- _WHAT THE TASK REQUIRES_: In the entries below, print exactly the lines from the first through the one with "margin-left:3px; margin-top:2px; line-height:1.05;", both included, and none of the pictures.

───

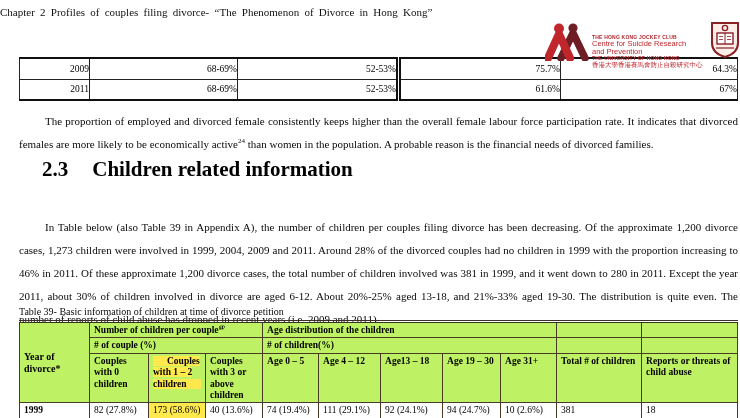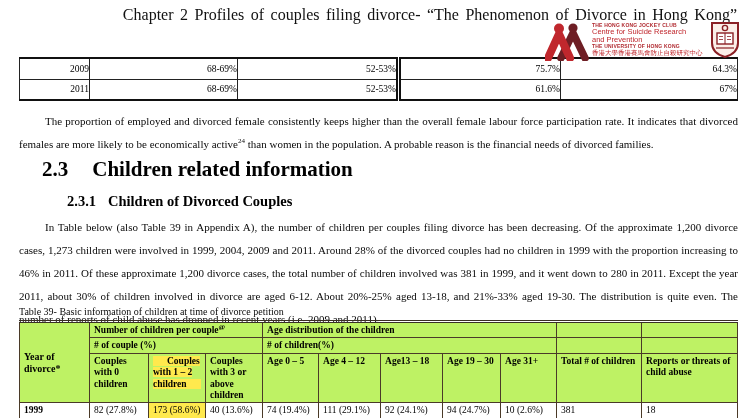--- a/index.html
+++ b/index.html
@@ -13,7 +13,7 @@
   
   .chapter-head {
     position:absolute; top:6px; left:0; right:3px;
-    text-align:right; font-size:16px; word-spacing:2.5px; color:#111;
+    font-size:11px; word-spacing:2.5px; color:#111;
   }
 
   

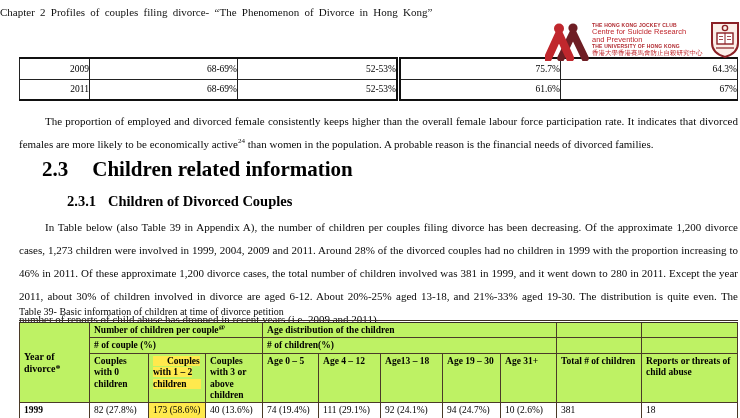--- a/index.html
+++ b/index.html
@@ -19,7 +19,7 @@
   
   .logo { position:absolute; top:21px; left:545px; width:190px; height:42px; display:flex; align-items:flex-start; z-index:3; }
   .logo-mark { width:44px; height:40px; flex:0 0 auto; }
-  .logo-text { margin-left:3px; margin-top:2px; line-height:1.05; white-space:nowrap; }
+  .logo-text { margin-left:3px; margin-top:14px; line-height:1.05; white-space:nowrap; }
   .logo-tiny { font-size:5px; font-weight:bold; color:#b02a30; font-family:"Liberation Sans",sans-serif; letter-spacing:.2px; }
   .logo-mid  { font-size:7.5px; color:#c0272d; font-family:"Liberation Sans",sans-serif; line-height:1.02; }
   .logo-cjk  { font-size:6.5px; color:#c0272d; margin-top:1px; }

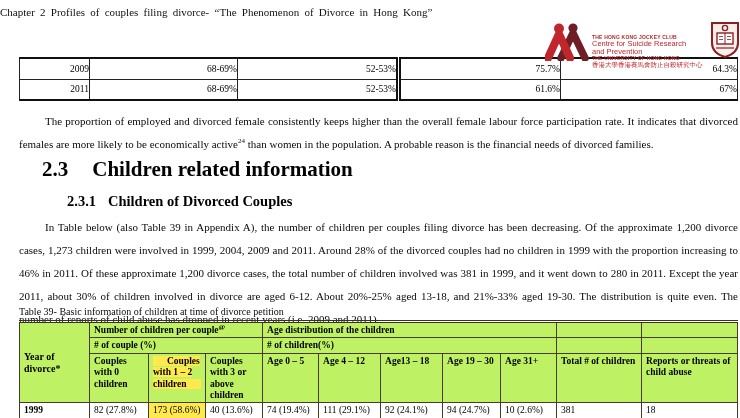--- a/index.html
+++ b/index.html
@@ -133,9 +133,6 @@
   <div class="h1">
     <span class="num">2.3</span><span>Children related information</span>
   </div>
-  <div class="h2">
-    <span class="num">2.3.1</span><span>Children of Divorced Couples</span>
-  </div>
 
   <p class="para p2">In Table below (also Table 39 in Appendix A), the number of children per couples filing divorce has been decreasing. Of the approximate 1,200 divorce cases, 1,273 children were involved in 1999, 2004, 2009 and 2011. Around 28% of the divorced couples had no children in 1999 with the proportion increasing to 46% in 2011. Of these approximate 1,200 divorce cases, the total number of children involved was 381 in 1999, and it went down to 280 in 2011. Except the year 2011, about 30% of children involved in divorce are aged 6-12. About 20%-25% aged 13-18, and 21%-33% aged 19-30. The distribution is quite even. The number of reports of child abuse has dropped in recent years (i.e. 2009 and 2011).</p>
 

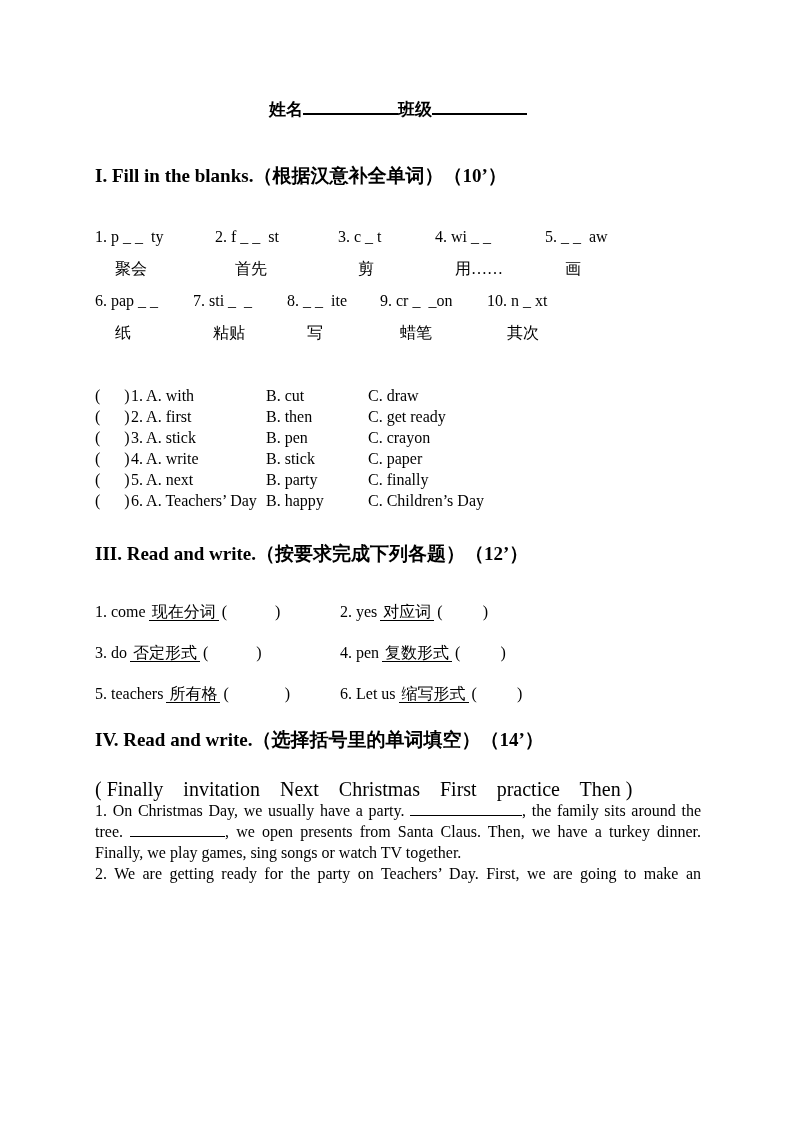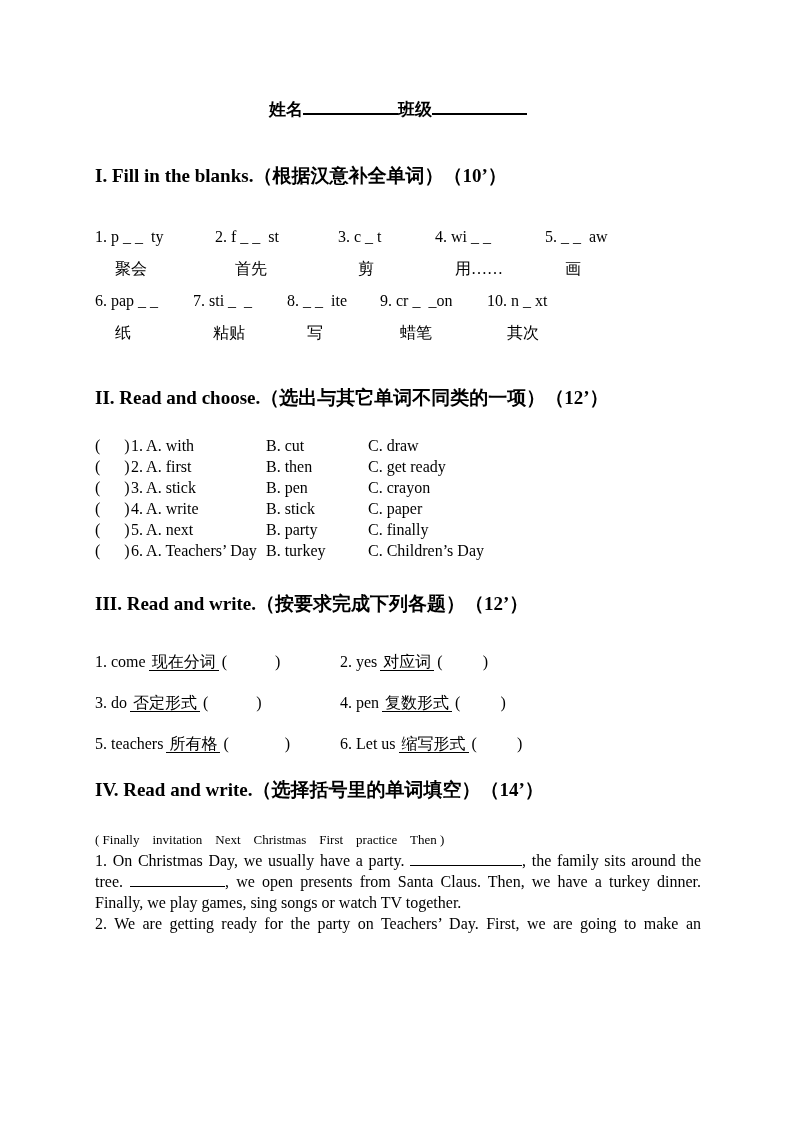--- a/index.html
+++ b/index.html
@@ -106,7 +106,6 @@
   </div>
 
   <div class="sec2">
-    <div class="sec-heading">II. Read and choose.（选出与其它单词不同类的一项）（12’）</div>
 
     <div class="s2-row">
       <span class="s2-paren">(      )</span>

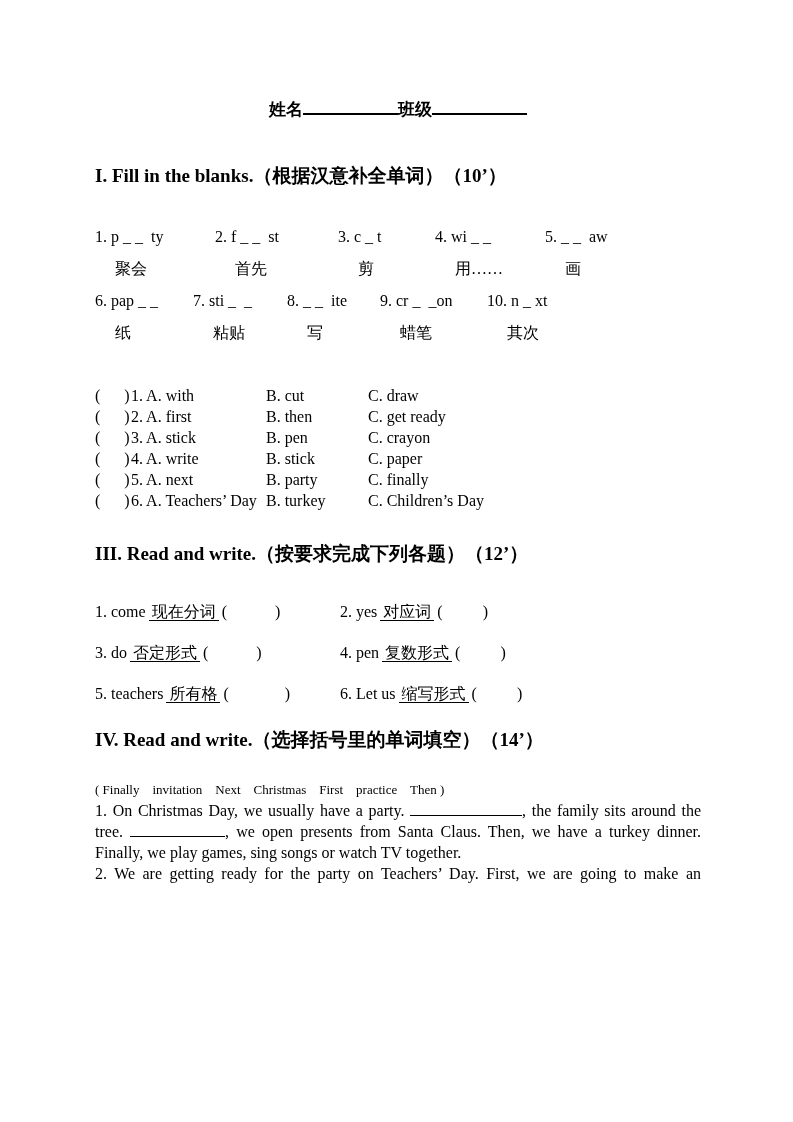--- a/index.html
+++ b/index.html
@@ -140,7 +140,7 @@
     <div class="s2-row">
       <span class="s2-paren">(      )</span>
       <span class="s2-a">6. A. Teachers’ Day</span>
-      <span class="s2-b">B. turkey</span>
+      <span class="s2-b">B. happy</span>
       <span class="s2-c">C. Children’s Day</span>
     </div>
   </div>

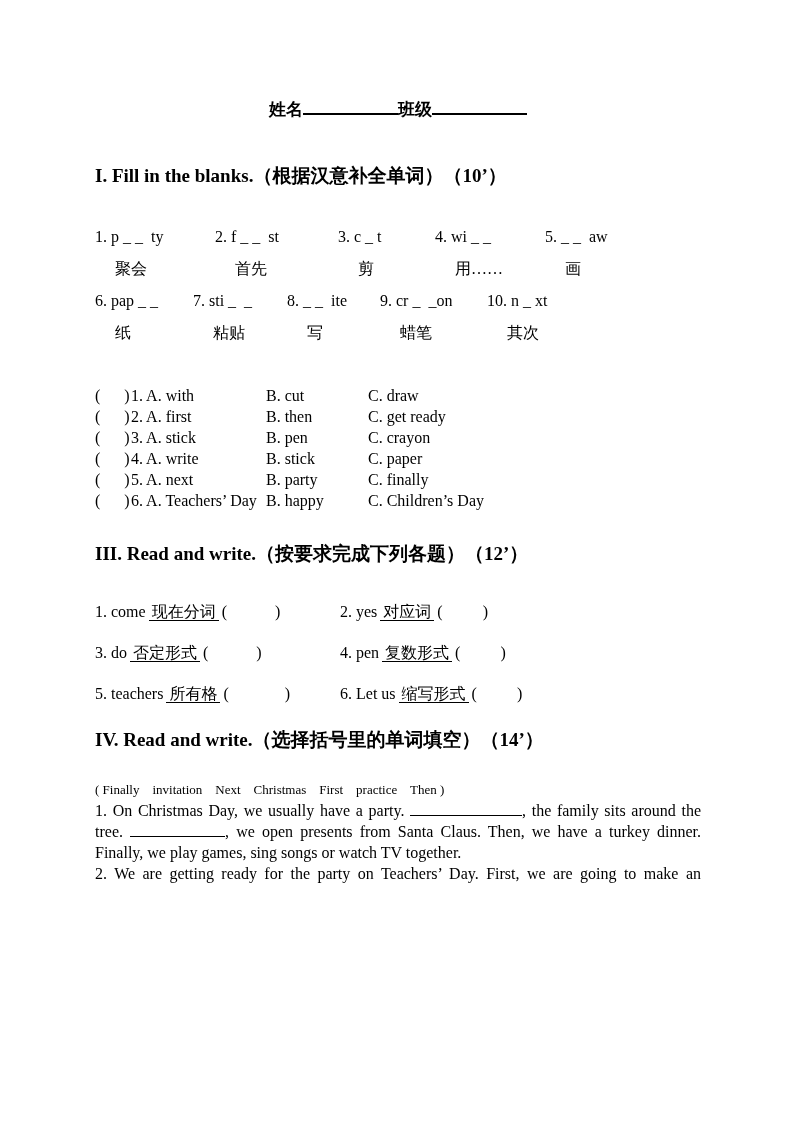--- a/index.html
+++ b/index.html
@@ -40,7 +40,7 @@
   .s3-blank { white-space: pre; }
 
   .sec4 .sec-heading { margin-bottom: 26px; }
-  .word-bank { font-size: 13px; line-height: 21px; white-space: pre; }
+  .word-bank { font-size: 20px; line-height: 21px; white-space: pre; }
   .para { font-size: 16px; line-height: 21px; text-align: justify; }
   .para-last { text-align: justify; text-align-last: justify; }
   .iblank { display: inline-block; border-bottom: 1px solid #000; height: 12px; vertical-align: baseline; }

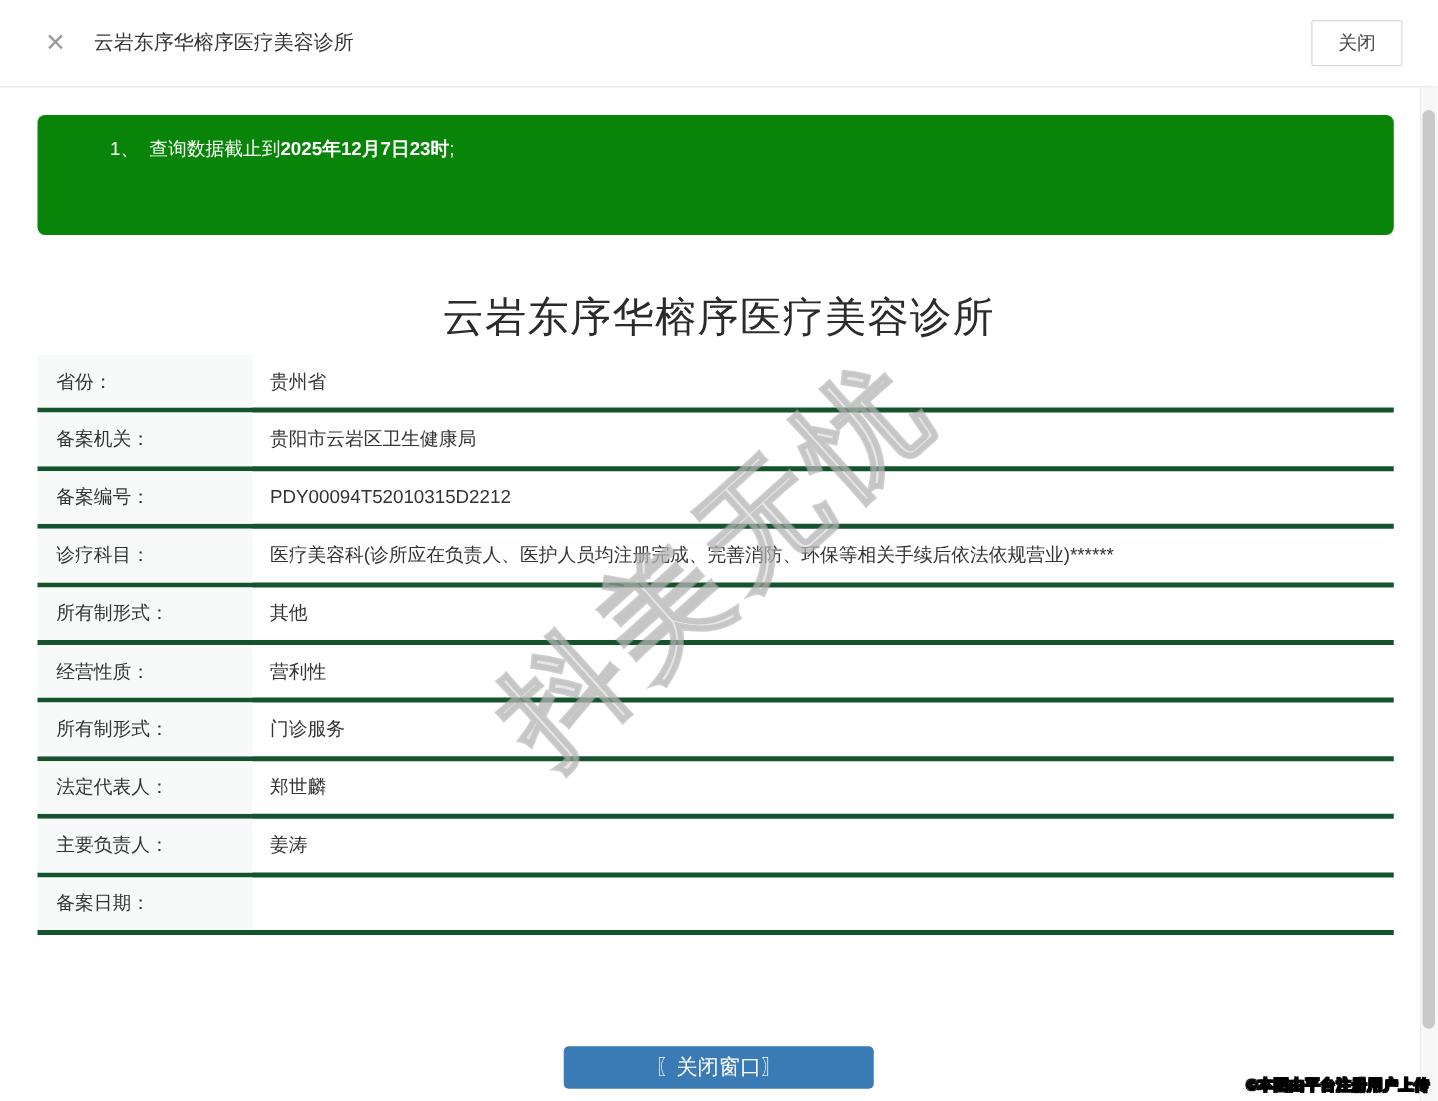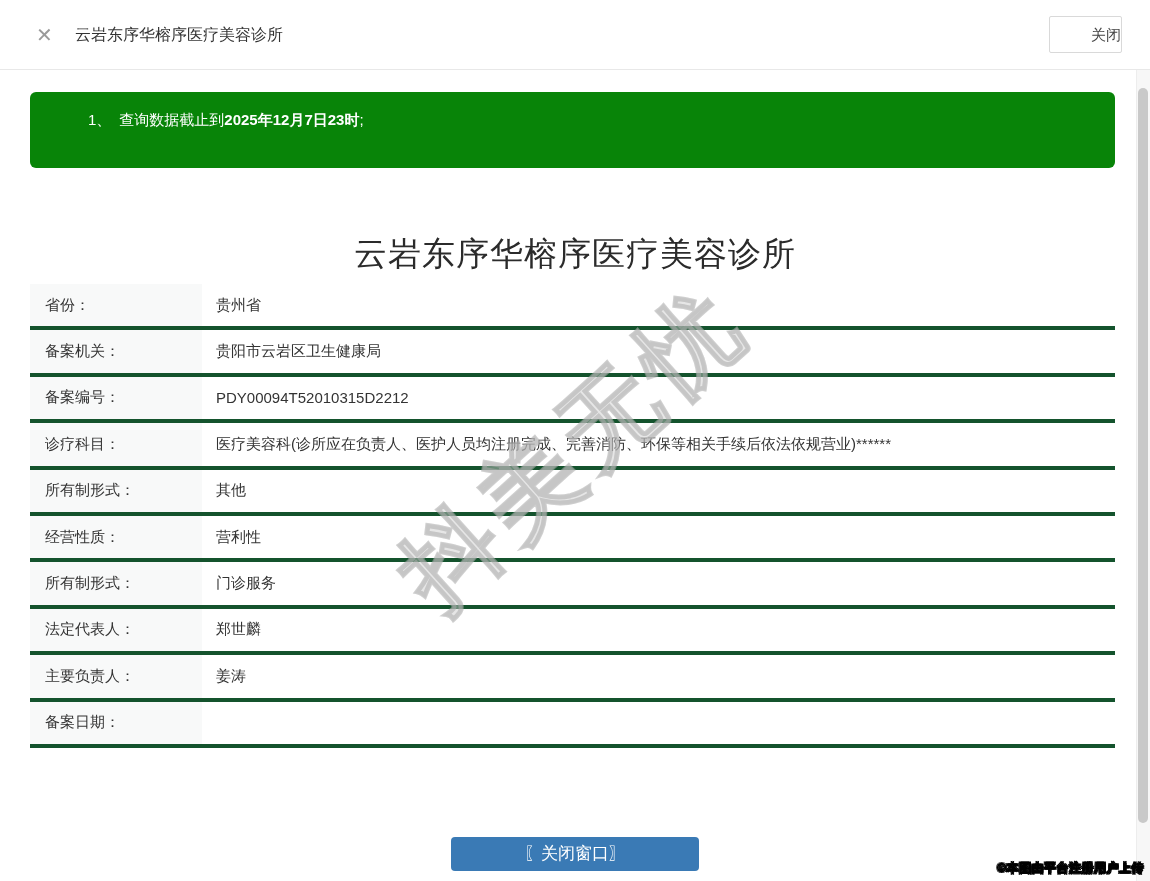--- a/index.html
+++ b/index.html
@@ -29,7 +29,7 @@
     position:absolute; right:28px; top:16px;
     width:73px; height:37px;
     background:#fff; border:1px solid #d9d9d9; border-radius:2px;
-    font-size:15px; color:#444; text-align:right; line-height:35px;
+    font-size:15px; color:#444; text-align:center; line-height:35px;
     cursor:pointer;
   }
 

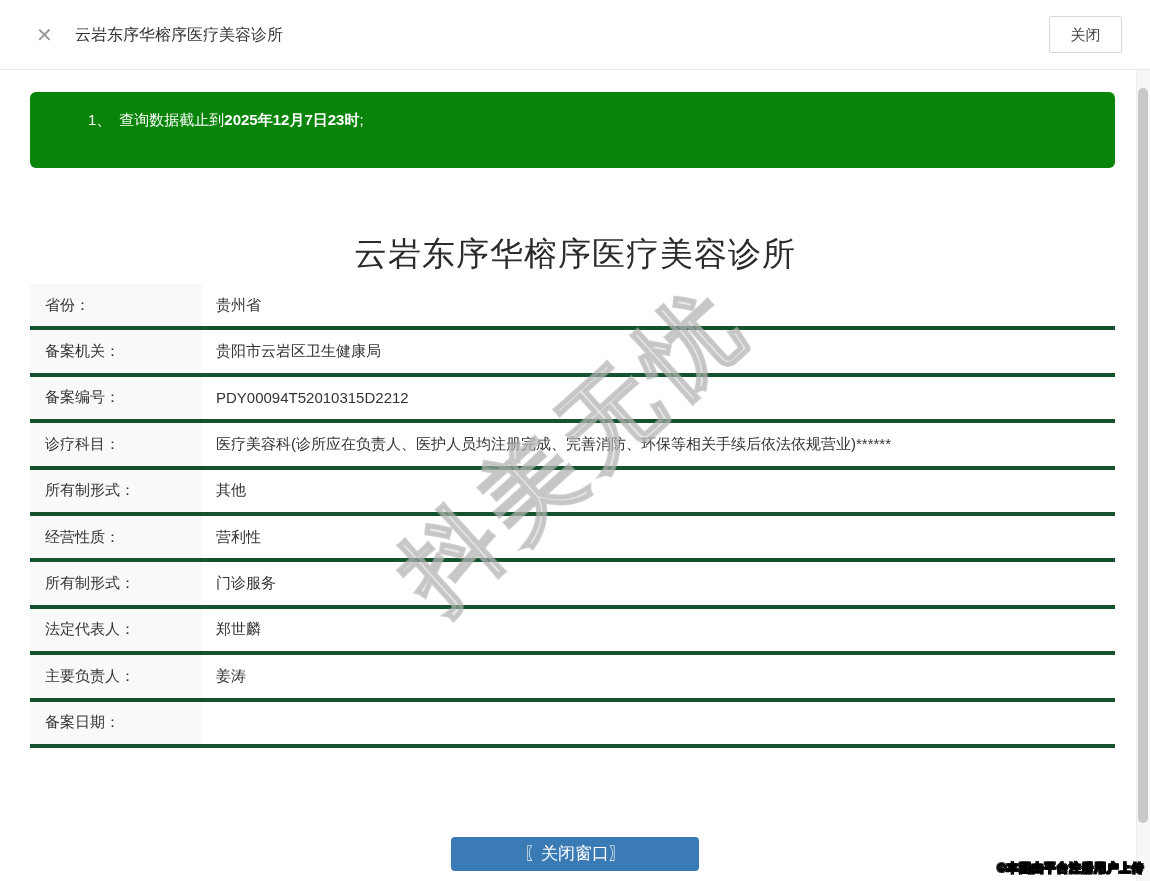--- a/index.html
+++ b/index.html
@@ -35,7 +35,7 @@
 
   
   .notice {
-    position:absolute; left:30px; top:92px; width:1085px; height:76px;
+    position:absolute; left:30px; top:92px; width:1085px; height:96px;
     background:#088408; border-radius:6px; z-index:1;
     color:#fff; font-size:15px; padding:13px 20px 0 58px; line-height:30px;
   }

───

- _EXERCISE RESULT_:
--- a/index.html
+++ b/index.html
@@ -13,7 +13,7 @@
   
   .chapter-head {
     position:absolute; top:6px; left:0; right:3px;
-    text-align:right; font-size:16px; word-spacing:2.5px; color:#111;
+    font-size:11px; word-spacing:2.5px; color:#111;
   }
 
   

--- a/index.html
+++ b/index.html
@@ -19,7 +19,7 @@
   
   .logo { position:absolute; top:21px; left:545px; width:190px; height:42px; display:flex; align-items:flex-start; z-index:3; }
   .logo-mark { width:44px; height:40px; flex:0 0 auto; }
-  .logo-text { margin-left:3px; margin-top:2px; line-height:1.05; white-space:nowrap; }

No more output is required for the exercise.